JOURNAL ARTICLE

Five-year risk of end-stage renal disease among intensive care patients surviving dialysis-requiring acute kidney injury: a nationwide cohort study

Henrik Gammelager, Christian Fynbo Christiansen, Martin Berg Johansen, Else Tønnesen, Bente Jespersen, Henrik Toft Sørensen
Critical Care: the Official Journal of the Critical Care Forum 2013 July 22, 17 (4): R145
23876346

INTRODUCTION: Dialysis-requiring acute kidney injury (D-AKI) is common among intensive care unit (ICU) patients. However, follow-up data on the risk of end-stage renal disease (ESRD) among these patients remain sparse. We assessed the short-term and long-term risk of ESRD after D-AKI, compared it with the risk in other ICU patients, and examined the risk within subgroups of ICU patients.

METHODS: We used population-based medical registries to identify all adult patients admitted to an ICU in Denmark from 2005 through 2010, who survived for 90 days after ICU admission. D-AKI was defined as needing acute dialysis at or after ICU admission. Subsequent ESRD was defined as a need for chronic dialysis for more than 90 days or a kidney transplant. We computed the cumulative ESRD risk for patients with D-AKI and for other ICU patients, taking into account death as a competing risk, and computed hazard ratios (HRs) using a Cox model adjusted for potential confounders.

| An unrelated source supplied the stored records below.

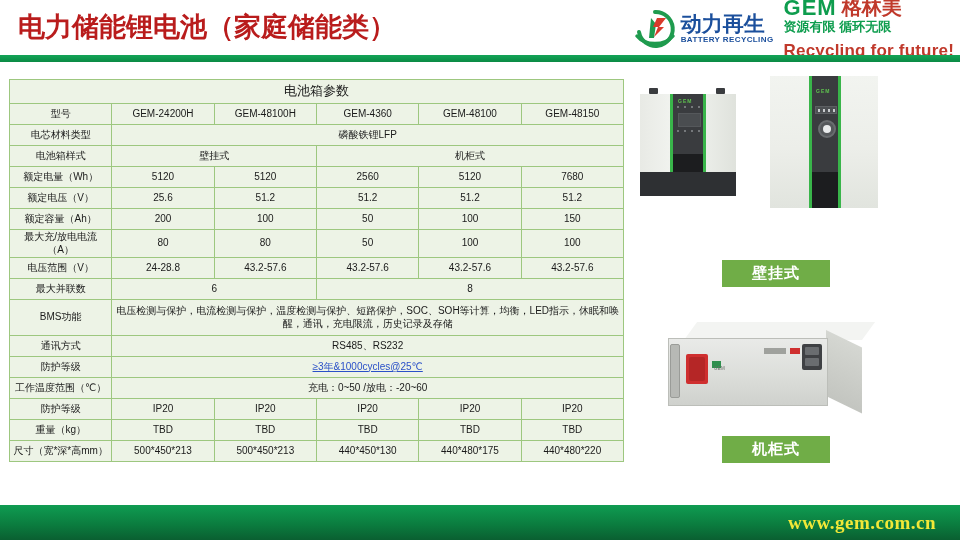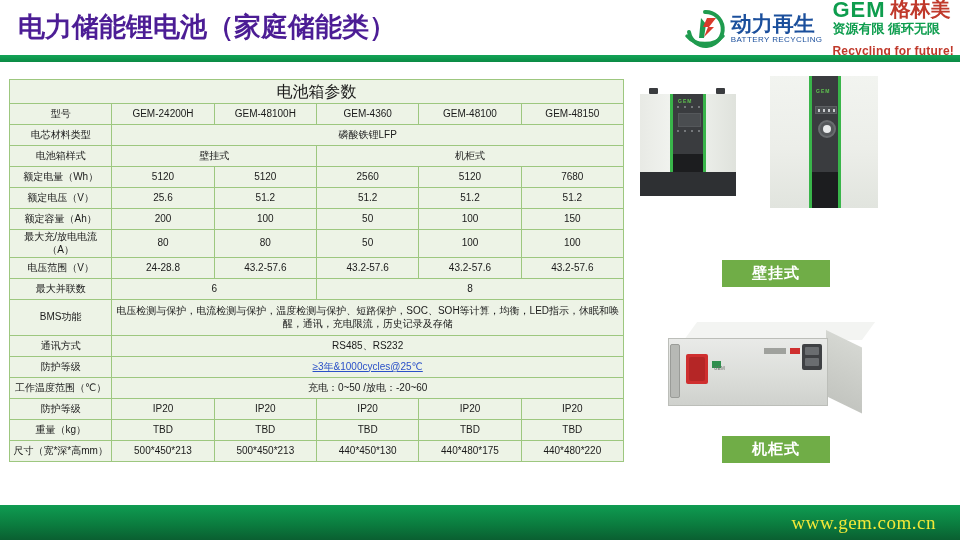"电力储能锂电池（家庭储能类）" #page-title { color: #4c1d95 -> #b91c1c }
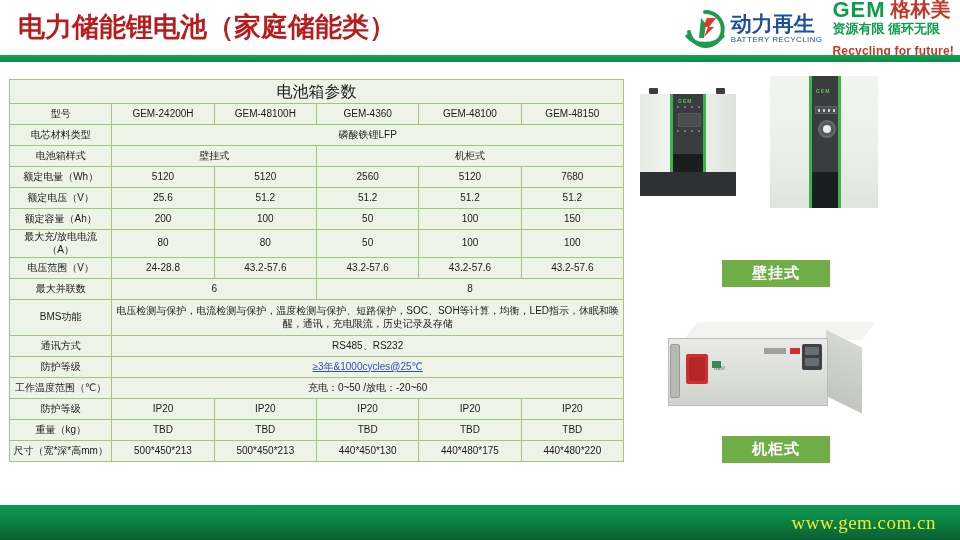"BATTERY RECYCLING" #dlzs-en { font-weight: normal -> bold }
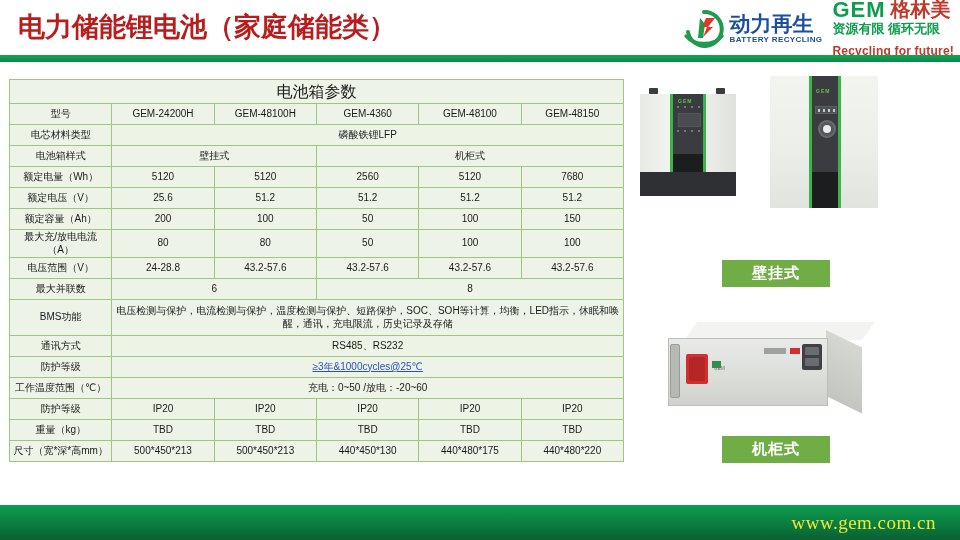"Recycling for future!" #gem-en { font-size: 12px -> 17px }
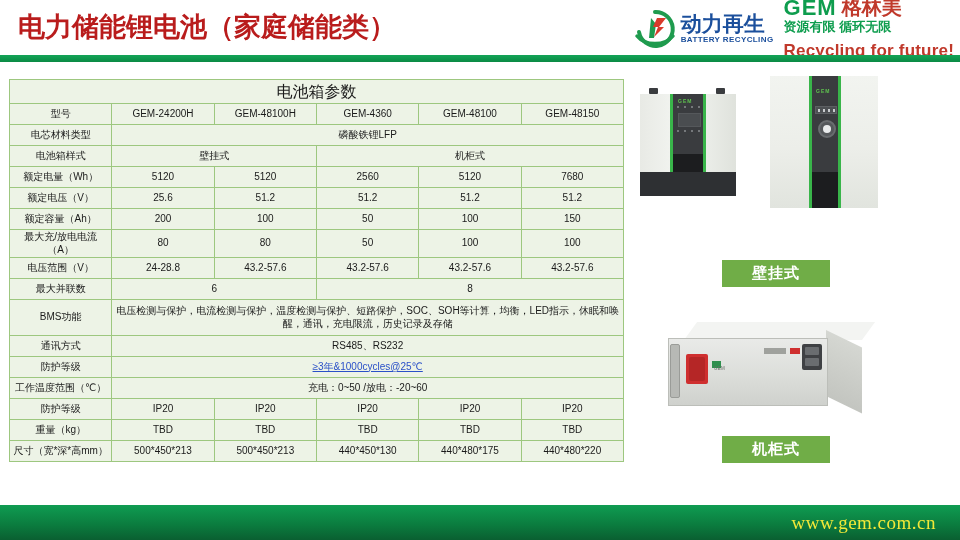"电池箱参数" #spec-table td.title-cell { font-size: 16px -> 13px }
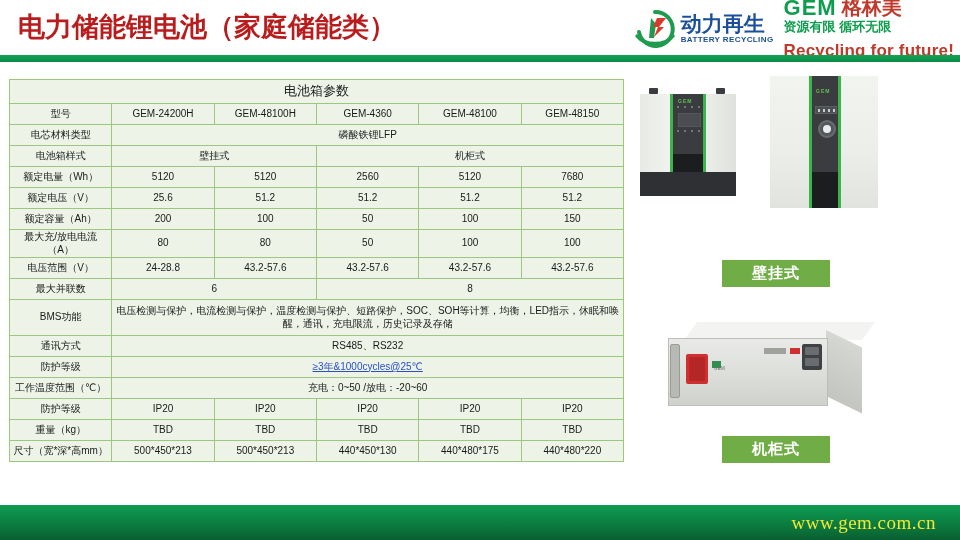"www.gem.com.cn" #footer-url { font-weight: normal -> bold }
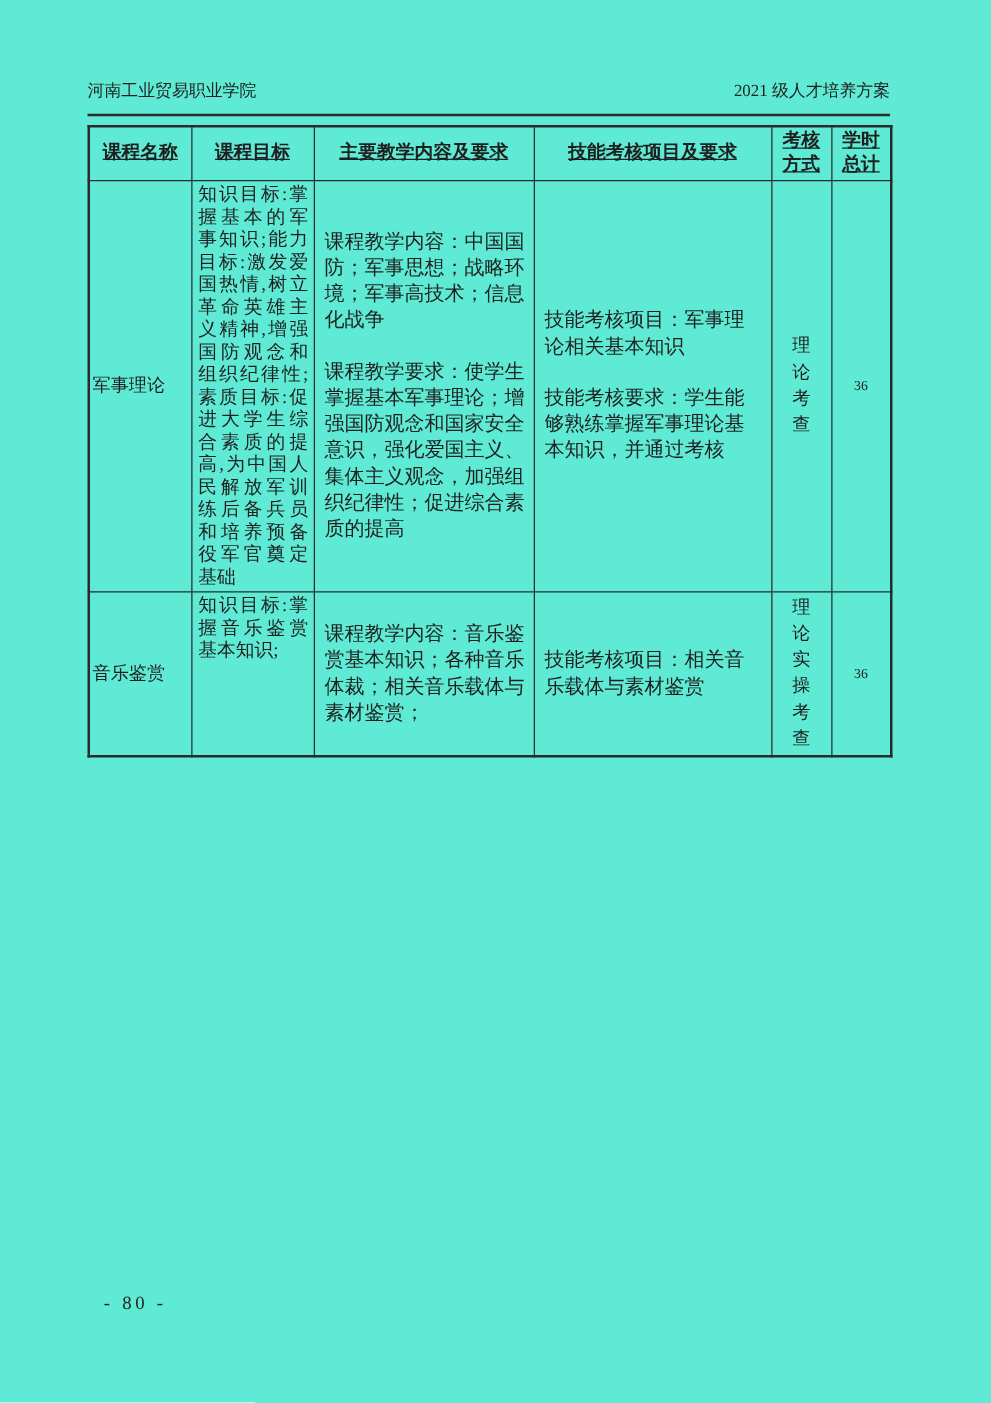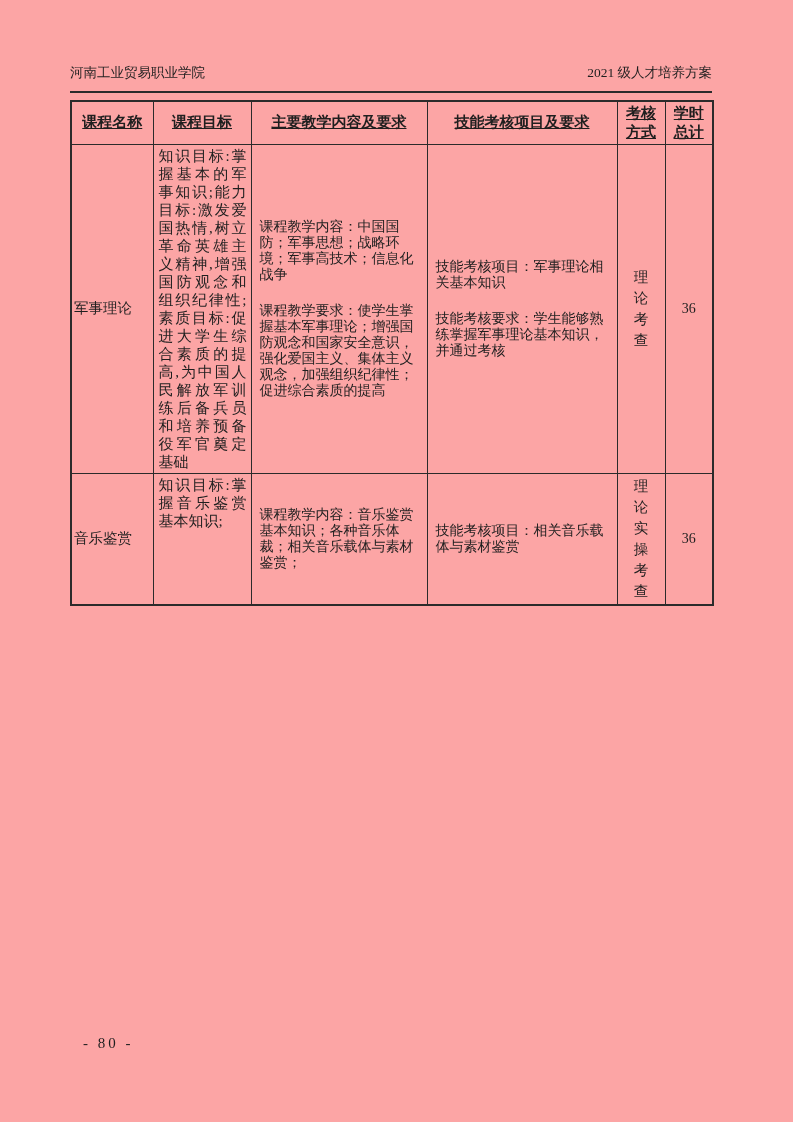"河南工业贸易职业学院" .page { background: #fca5a5 -> #5eead4 }
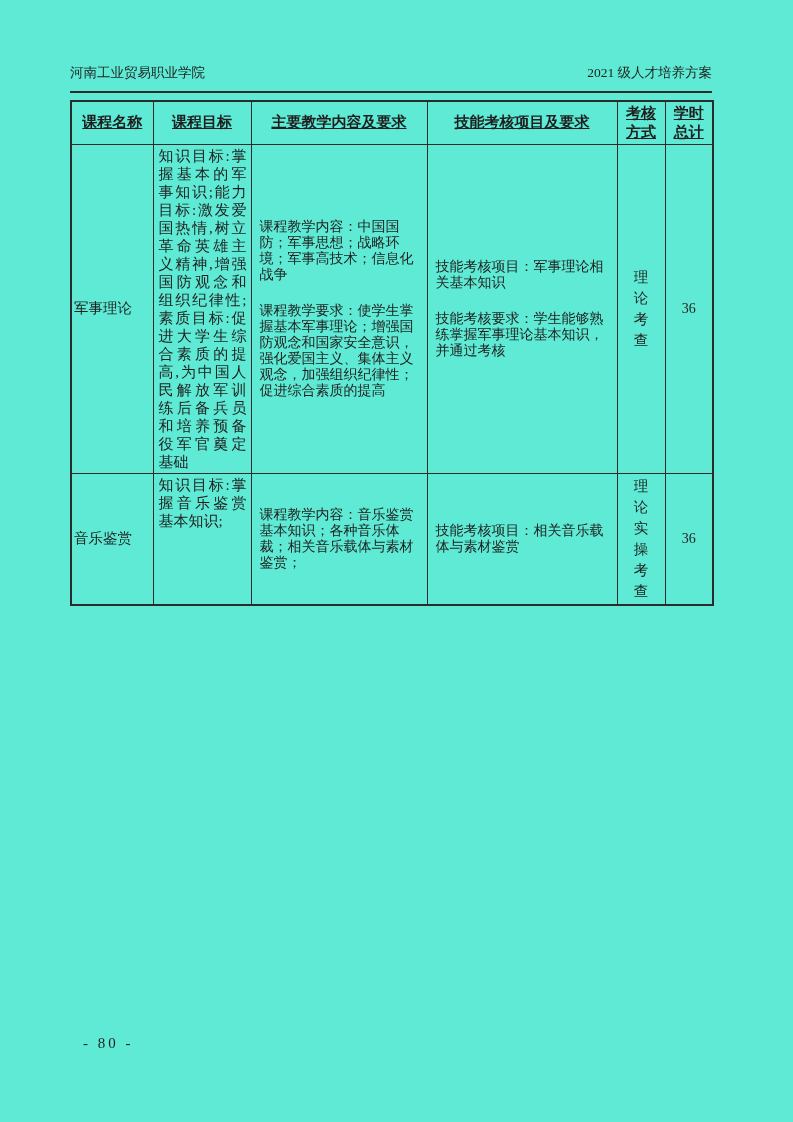"课程教学内容：中国国防；军事思想；战略环境；军事高技术；信息化战争" td.col-content, td.col-assessment { font-size: 14px -> 16px; line-height: 16px -> 21px }
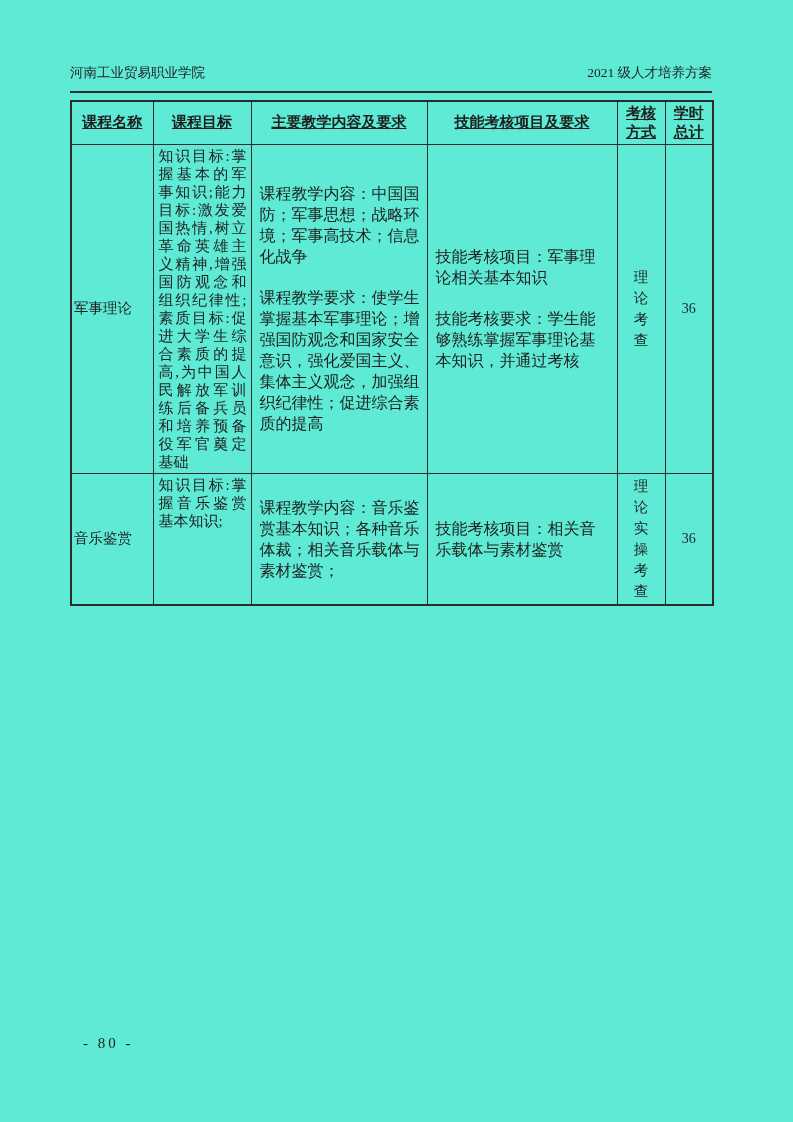"36" td.col-hours { font-size: 14px -> 11px }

RESULTS: We identified 107,937 patients who survived for 90 days after ICU admission. Of these, 3,062 (2.8%) had an episode of D-AKI following ICU admission. The subsequent risk of ESRD up to 180 days after ICU admission was 8.5% for patients with D-AKI, compared with 0.1% for other ICU patients. This corresponds to an adjusted HR of 105.6 (95% confidence interval (CI): 78.1 to 142.9). Among patients who survived 180 days after ICU admission without developing ESRD (n = 103,996), the 181-day to 5-year ESRD risk was 3.8% for patients with D-AKI, compared with 0.3% for other ICU patients, corresponding to an adjusted HR of 6.2 (95% CI: 4.7 to 8.1). During the latter period, the impact of AKI was most pronounced in the youngest patients, aged 15 to 49 years (adjusted HR = 12.8, 95% CI: 6.5 to 25.4) and among patients without preexisting chronic kidney disease (adjusted HR = 11.9, 95% CI: 8.5 to 16.8).

CONCLUSION: D-AKI is an important risk factor for ESRD for up to five years after ICU admission.